I will try to set up an appropriate Excel sheet. But not today...
Heiko Vachek
elektronik 21 GmbH
Tel +49 7152 99925-20
Fax +49 7152 99925-21
Vachek@elektronik21.de
> -----Original Message-----
> From: Abd ul-Rahman Lomax [mailto:marjan@vom.com]
> Sent: Tuesday, September 12, 2000 11:32 AM
> To: Multiple recipients of list proteledausers
> Subject: Re: [PROTEL EDA USERS]: Via size
>
>
> At 04:48 PM 9/11/00 -0400, Hans wrote:
> >Hi group,
> >
> > I was wondering if there are any specific guidelines in
> setting the via
> >size. The bigger the via, the more current can go through ... but the
> >gain in cross-sectional area only goes up slightly with increasing
> >diameters. Any thoughts on this?
>
> Sure.
>
> It is not only the via hole size to be considered, but the
> connection to
> the via hole at the board surface as well. Somebody, please
> check my math!
>
> Take a copper PCB, X total copper thickness including
> plating. Consider a
> track of width W connected to that via. The via has pad
> diameter D and hole
> size H, all dimensions in mils. D>=W. (There is no reason to
> have a pad
> diameter smaller than the track connected to it.) I am going
> to assume that
> hole plating is 1 mil thick, which is a typical minimum specification.
>
> As a first approximation, the middle H mils of the track will
> be connected
> to copper which is 1/X as thick, being the proximal wall of
> the via hole.
> The effective width of this track (compared to a surface
> track) is thus
> H/X. Then the outer portion of the track around the hole adds a total
> additional width of D-H. For the via pad/hole/track
> combination to have an
> effective width of W, the diameter of the pad must be such
> that H/X+D-H, or
> D-H*(X-1)/X, is equal to W.
>
> Solving for D, it is W+H*(X-1)/X. This is the ATTACHMENT constraint.
>
> Further, all the current eventually must pass through the via itself.
>
> To be equivalent to the track, the circumference of the via
> hole wall must
> be at least X*W; thus the hole diameter must be at least
> X*W/PI. This is
> the HOLE constraint.
>
> Now consider that the pad diameter D should be at least
> H+2*A, where A is
> the minimum required annular ring. A relatively conservative
> value for A
> for a via would be 10 mils. This is the ANNULAR RING constraint.
>
> From the attachment and hole constraints, the minimum pad
> diameter D would
> be W+(X*W/PI)*(X-1)/X.
>
> This simplifies to:
>
> minimum pad diameter D = W*(1+(X-1)/PI).
>
> Thus we can see that the minimum pad size (from these two
> constraints)
> increases by a factor which is dependent only on the plating
> thickness.
>
> Consider a 50 mil track, with 2 oz total copper, which is 2.8
> mils. X thus
> equals 2.8, and the minimum pad to use to match the trace
> width would be
> 1.57 times as large, or 79 mils.
>
> The minimum hole size should be, from the hole constraint, 45
> mils. The
> annular ring constraint is satisfied; the hole could be as
> large as 59 mils
> if the minimum annular ring is 10 mils.
>
> To be equivalent to a 50 mil track, I'd use a via pad
> diameter of 80 mils
> and a hole size of something between 45 mils and 59 mils,
> probably 52 mils
> if there were no other considerations.
>
> The minimum pad size gets even larger if the board has total 3 oz.

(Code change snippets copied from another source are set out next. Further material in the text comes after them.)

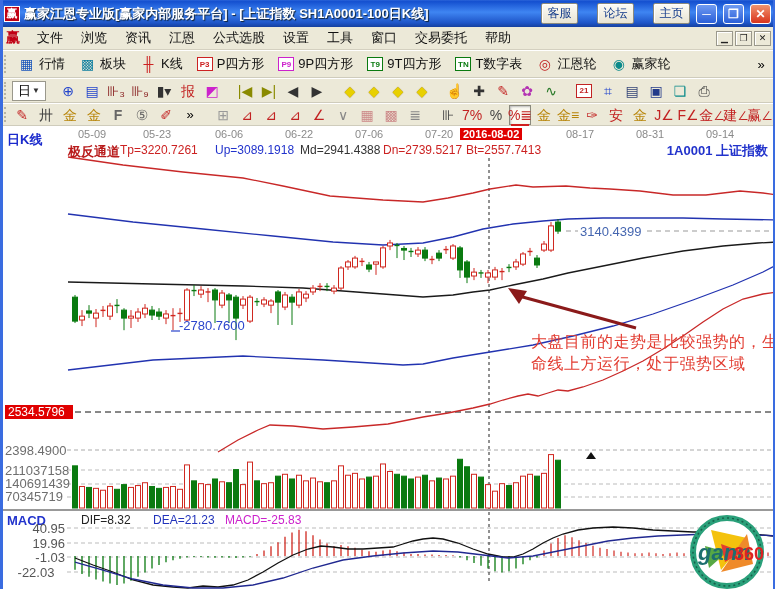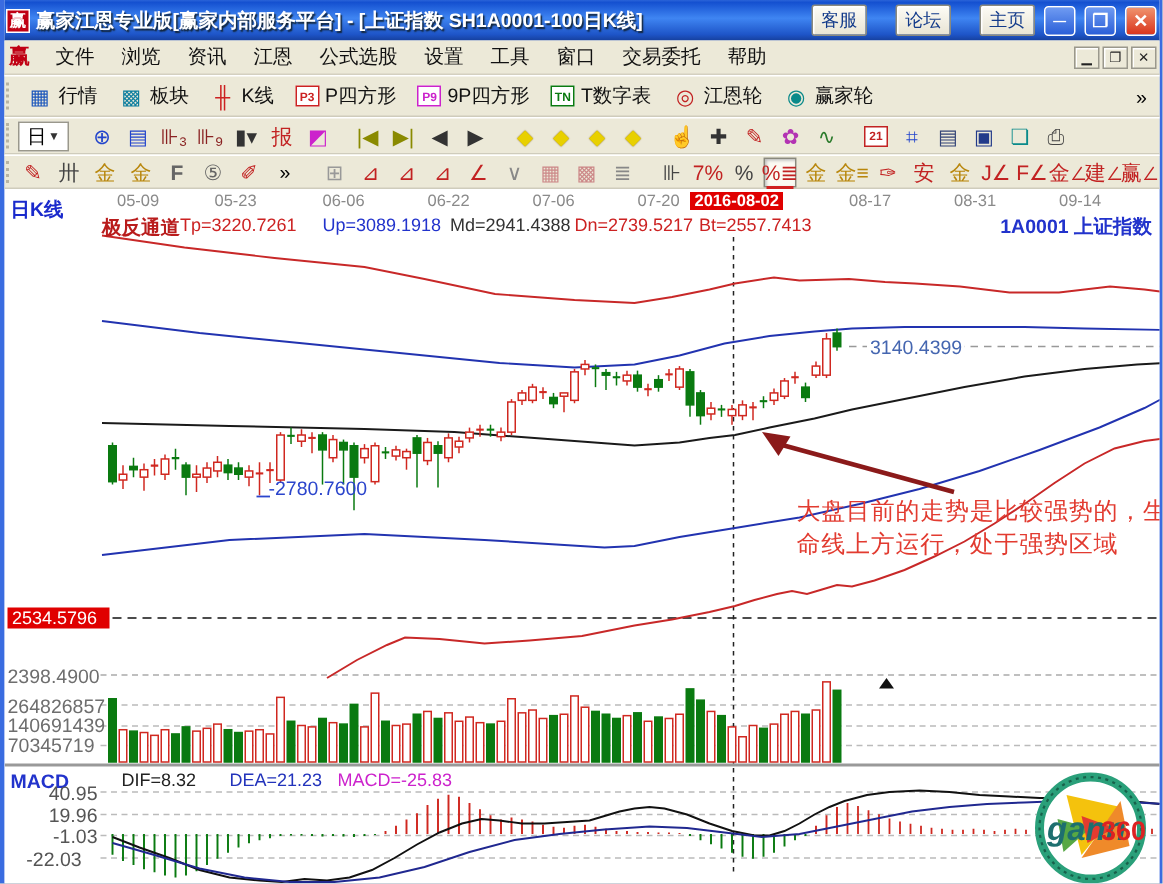--- a/index.html
+++ b/index.html
@@ -98,20 +98,24 @@
           <span class="icx" style="color: rgb(204, 34, 34);">╫</span>
           <span>K线</span>
         </span>
         <span class="tool">
           <span class="mini-box" style="color: rgb(204, 34, 34);">P3</span>
           <span>P四方形</span>
         </span>
         <span class="tool">
           <span class="mini-box" style="color: rgb(204, 34, 204);">P9</span>
           <span>9P四方形</span>
+        </span>
+        <span class="tool">
+          <span class="mini-box" style="color: rgb(10, 122, 16);">T9</span>
+          <span>9T四方形</span>
         </span>
         <span class="tool">
           <span class="mini-box" style="color: rgb(10, 122, 16);">TN</span>
           <span>T数字表</span>
         </span>
         <span class="tool">
           <span class="icx" style="color: rgb(194, 34, 34);">◎</span>
           <span>江恩轮</span>
         </span>
         <span class="tool">
@@ -685,21 +689,21 @@
         <span class="lbl" style="left: 463px; top: 17px; font-size: 12px; color: rgb(204, 34, 34);">Bt=2557.7413</span>
       </div>
 
     <div class="lbl" style="right:5px;top:16px;color:#2233cc;font-weight:bold;font-size:13px;">1A0001 上证指数</div>
 
     <div class="lbl pricelbl" style="left:575px;top:98px;color:#4566b0;background:#fff;padding:0 2px;">3140.4399</div>
     <div class="lbl pricelbl" style="left:176px;top:192px;color:#2b45cc;">-2780.7600</div>
     <div class="lbl redbox" style="left:2px;top:279px;">2534.5796</div>
     <div class="lbl graylbl" style="left:2px;top:317px;">2398.4900</div>
 
-    <div class="lbl graylbl" style="left:2px;top:337px;">264826857</div>
+    <div class="lbl graylbl" style="left:2px;top:337px;">211037158</div>
     <div class="lbl graylbl" style="left:2px;top:350px;">140691439</div>
     <div class="lbl graylbl" style="left:2px;top:363px;">70345719</div>
 
     <div class="lbl annot" id="annot" style="left: 528px; top: 205px; color: rgb(226, 59, 48);">
       <div>大盘目前的走势是比较强势的，生</div>
       <div>命线上方运行，处于强势区域</div>
     </div>
 
     <div class="lbl" style="left:4px;top:387px;color:#2233cc;font-weight:bold;font-size:13px;">MACD</div>
     <div class="lbl" style="left:78px;top:387px;color:#222;font-size:12px;">DIF=8.32</div>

> copper.... The ratio would increase from 1.57 to 2.34.
>
> For a given copper weight, the ratios would hold. Determine
> the narrowest
> track for a given current and temperature rise, then the
> minimum via pad
> size will be the track width times 1.57.
>
> This is not what I have done in the past; these calculations
> surprised me a
> little. I did not expect the calculated pad diameter to be
> independent of
> the hole size! Adding additional holes in sequence does not
> improve the
> situation, a hot spot would still form around the first hole,
> as those
> electrons bump into each other in the crowded space and get
> angry. (That's
> what causes traces to heat up, isn't it? :-)
>